Pesatnya perkembangan industri teknologi finansial (tekfin), awalnya dinilai menjadi ancaman bagi industri perbankan. Betapa tidak, sebelumnya seseorang yang membutuhkan kredit harus datang mengajukan permohonan secara tertulis ke bank dan melengkapi berbagai persyaratan.
Setelah itu, pihak bank butuh waktu untuk menganalisis apakah si pemohon layak diberikan kredit. Kalau disetujui, masih butuh waktu beberapa hari lagi untuk proses pencairan kredit. Pokoknya, birokrasinya lumayan rumit karena bank menerapkan prinsip prudential banking.

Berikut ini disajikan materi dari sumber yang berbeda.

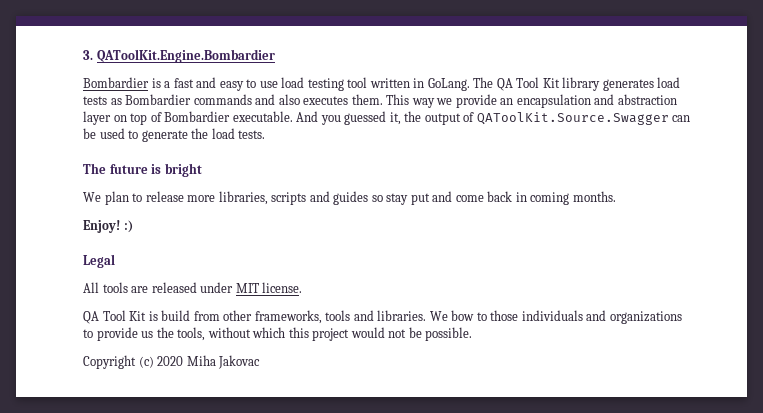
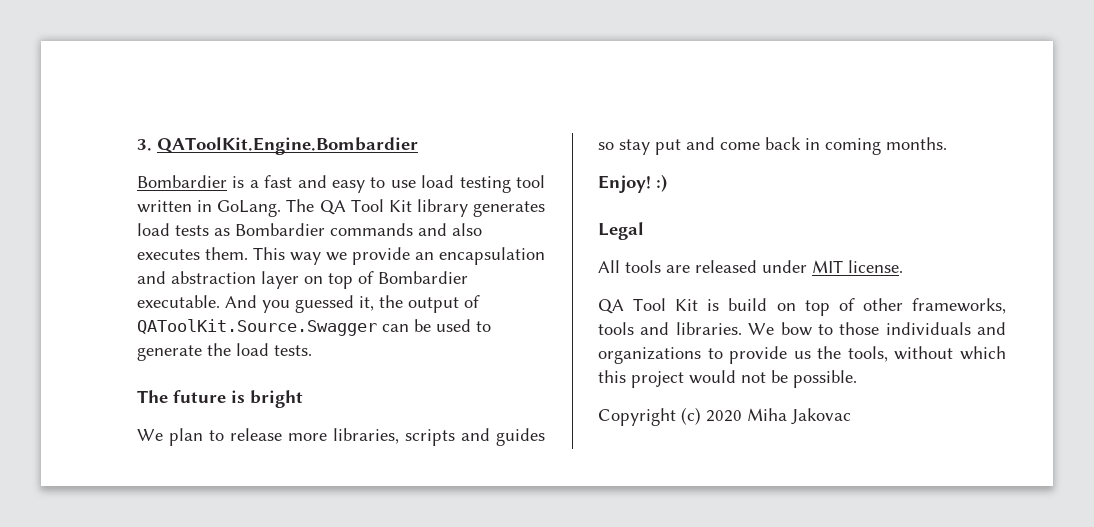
[193,311,220,321] from -> [776,298,855,316] on top of

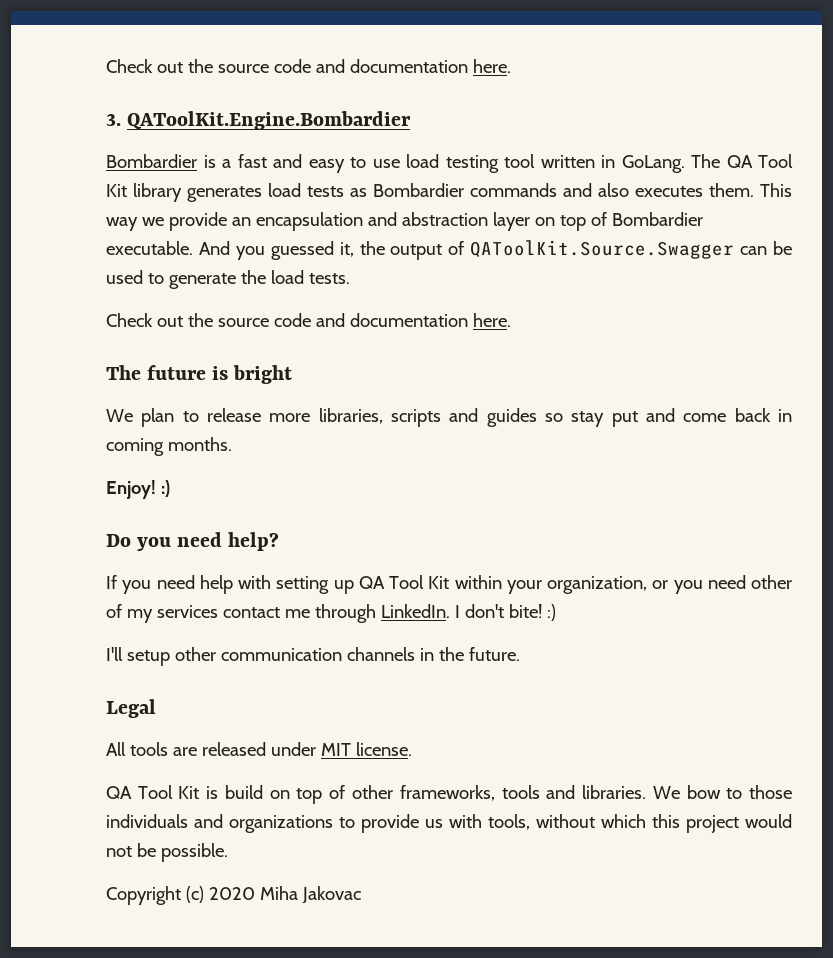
(137, 145) none -> [106,59,511,73] Check out the source code and documentation here. //
(312, 350) none -> [106,313,511,327] // Check out the source code and documentation here.
(667, 183) none -> [106,532,280,551] [106,575,792,594] [106,604,556,623] [106,647,520,666] // Do you need help? // If you need help with setting up QA Tool Kit within your organization, or you need other of my services contact me through LinkedIn. I don't bite! :) // I'll setup other communication channels in the future.
[817,346,842,359] the -> [449,814,482,828] with

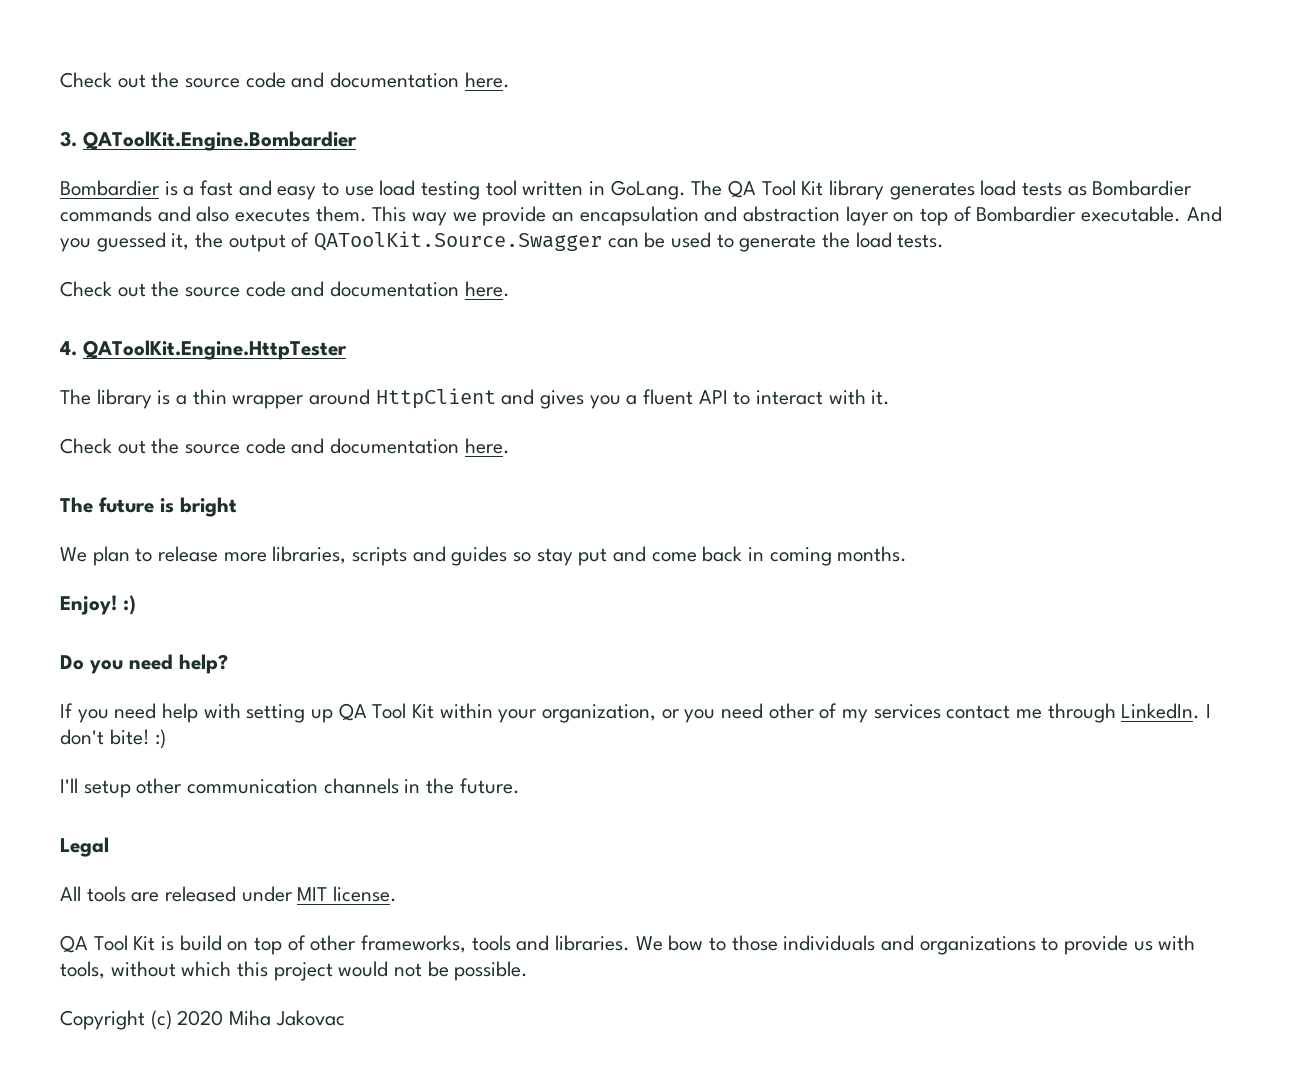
(511, 320) none -> [60,340,347,360] [60,388,891,409] [60,438,510,454] // 4. QAToolKit.Engine.HttpTester // The library is a thin wrapper around HttpClient and gives you a fluent API to interact with it. // Check out the source code and documentation here.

Sekarang, dengan kehadiran tekfin, hanya dengan bermodalkan aplikasi di gawai dan dalam hitungan jam, sudah masuk dana ke rekening peminjam. Tentu juga ada persyaratan yang harus dipenuhi calon peminjam, seperti bukti identitas nasabah dan bukti kemampuannya untuk membayar kembali dari penghasilan bulanannya.
Namun demikian, dugaan bank akan "habis", ternyata keliru. Menurut Munawar Kasan, Deputi Direktur di Otoritas Jasa Keuangan (OJK), industri tekfin justru jadi pendorong akselerasi perbankan menuju digitalisasi (Kompas, 19/3/2021).

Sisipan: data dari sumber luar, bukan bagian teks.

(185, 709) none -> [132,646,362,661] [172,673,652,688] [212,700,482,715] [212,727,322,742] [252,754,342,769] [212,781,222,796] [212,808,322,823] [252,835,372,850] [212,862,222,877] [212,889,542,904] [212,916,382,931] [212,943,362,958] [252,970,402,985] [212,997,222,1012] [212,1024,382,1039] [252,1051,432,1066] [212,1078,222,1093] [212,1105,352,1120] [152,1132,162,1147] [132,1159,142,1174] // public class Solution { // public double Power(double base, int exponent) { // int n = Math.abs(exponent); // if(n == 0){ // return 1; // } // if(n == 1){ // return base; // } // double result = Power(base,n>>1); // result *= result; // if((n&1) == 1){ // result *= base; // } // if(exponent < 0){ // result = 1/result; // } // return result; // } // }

Selain itu, semakin banyak bank yang berkolaborasi dengan perusahaan tekfin dengan saling bekerjasama. Soalnya, bank dan tekfin ternyata saling membutuhkan atau saling melengkapi.
Memang, sekilas seperti terkesan keduanya saling bersaing. Kalaupun sebagian nasabah bank berpaling ke tekfin, secara persentase tidak begitu signifikan.

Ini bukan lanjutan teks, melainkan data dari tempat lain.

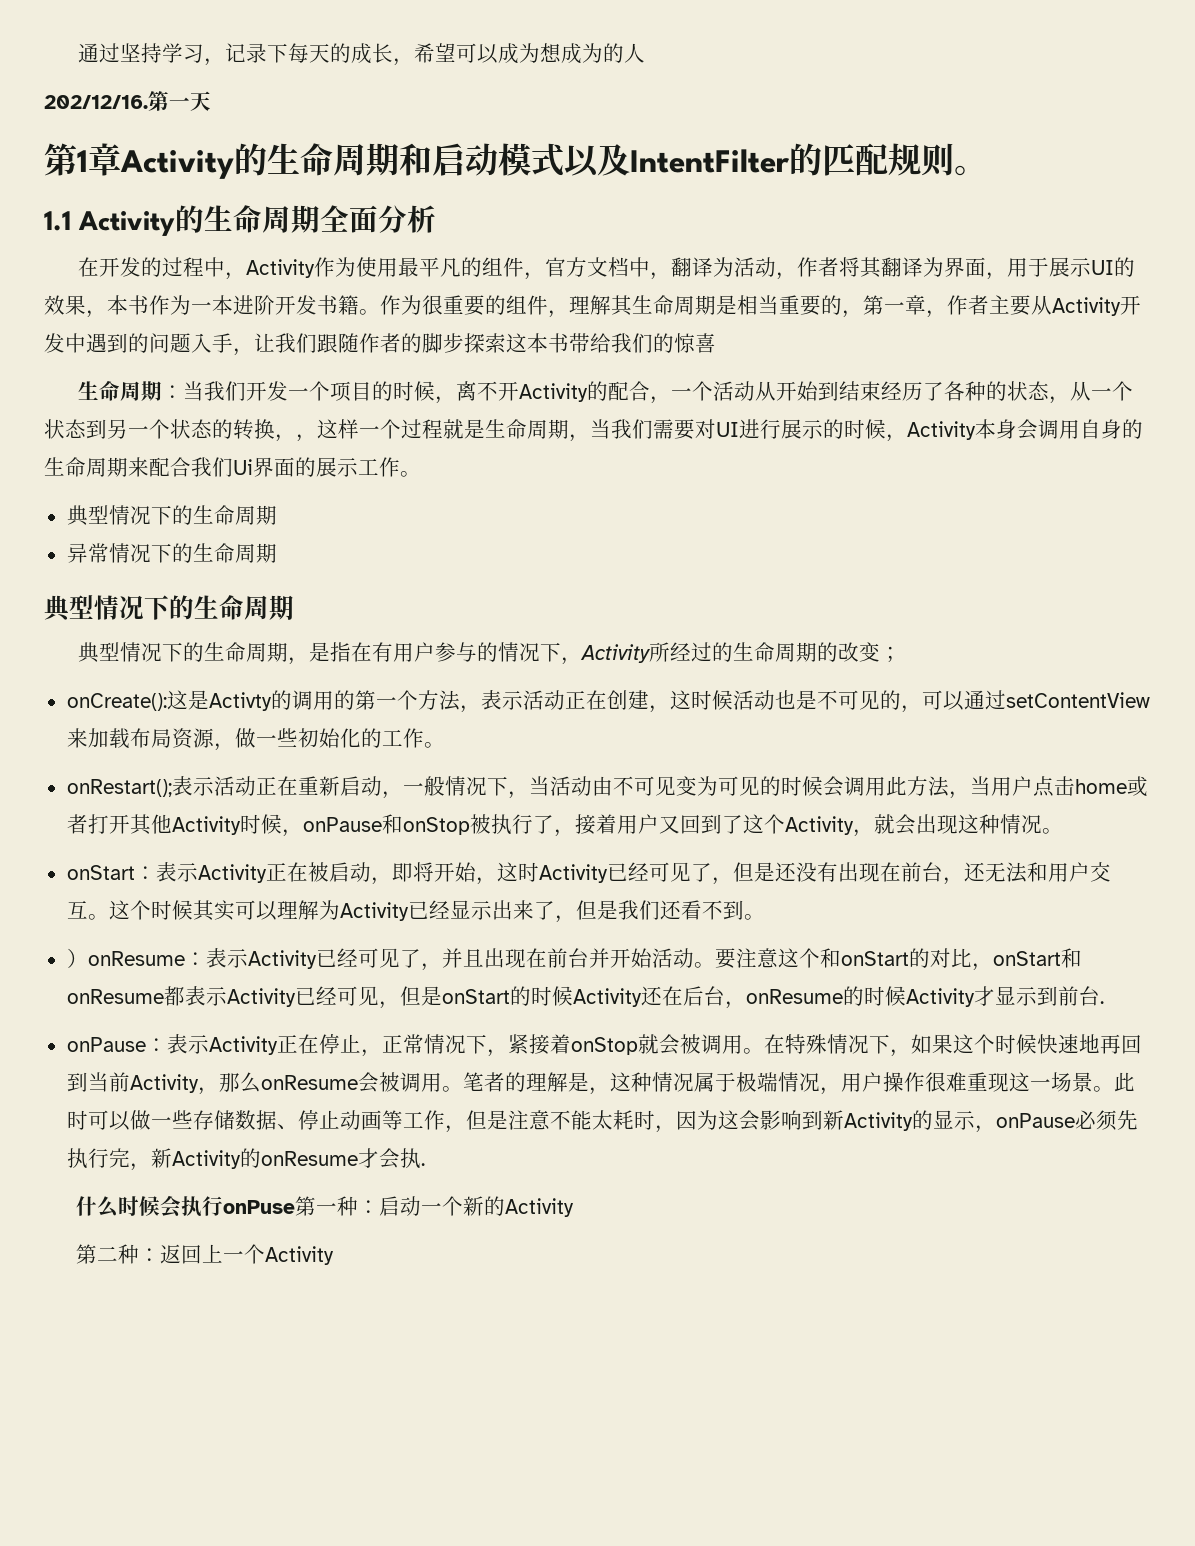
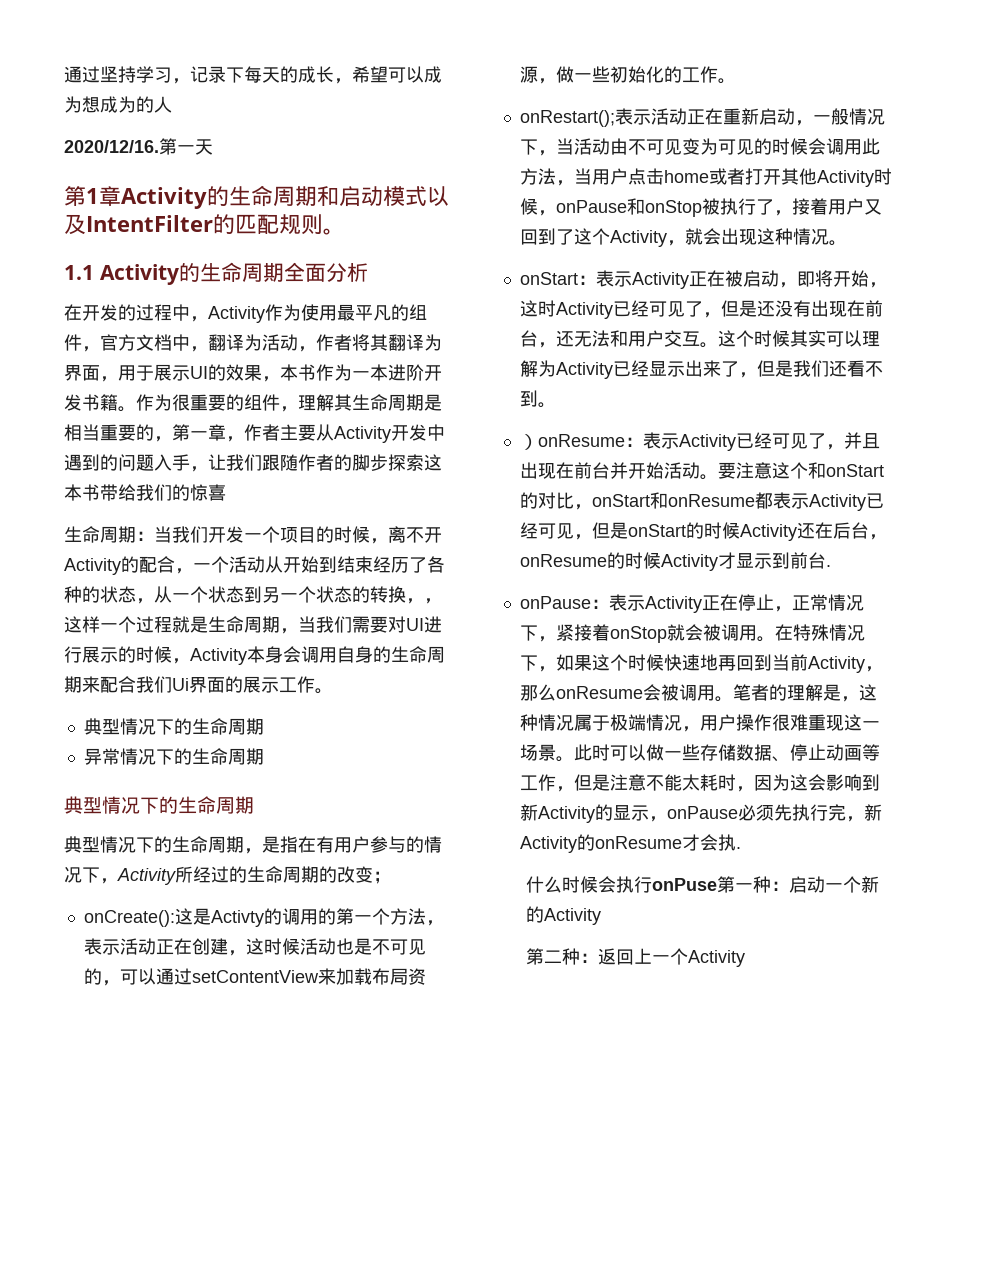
[44,95,148,109] 202/12/16. -> [64,140,159,153] 2020/12/16.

Hal ini karena pada dasarnya tekfin menggarap nasabah yang selama ini memang belum terjangkau oleh bank, karena penghasilannya tidak mencukupi batas minimal yang diminta bank. Atau, juga karena nasabah tersebut tidak mempunyai kelengkapan dokumen yang dipersyaratkan bank, terutama yang berkaitan dengan agunan pinjaman.
Jadi, tekfin mengisi celah yang belum ter-cover oleh bank. Nah, melihat fleksibilitas dan kelincahan tekfin, akhirnya banyak bank yang mengajak tekfin berkolaborasi. Di lain pihak, tekfin membutuhkan modal yang antara lain bisa didapat dengan dukungan pendanaan dari bank.
Soal pendanaan tekfin tersebut, dalam pola peer-to-peer lending, memang bukan berasal dari modal pemilik tekfin, tapi dari masyarakat yang mempercayakan uangnya diputarkan tekfin. Tentu masyarakat penyimpan dana mengharapkan imbalan berupa bunga atau sejenisnya.
Namun, bila calon peminjamnya banyak, sedangkan penyimpan dana sedikit, jika bank percaya dengan kemampuan manajemen tekfin, bukan tidak mungkin bank mengucurkan dananya.
Selain itu, tekfin juga membutuhkan pembinaan manajemen oleh perbankan, terutama dari sisi manajemen risiko, karena bank telah punya pengalaman jauh lebih dulu.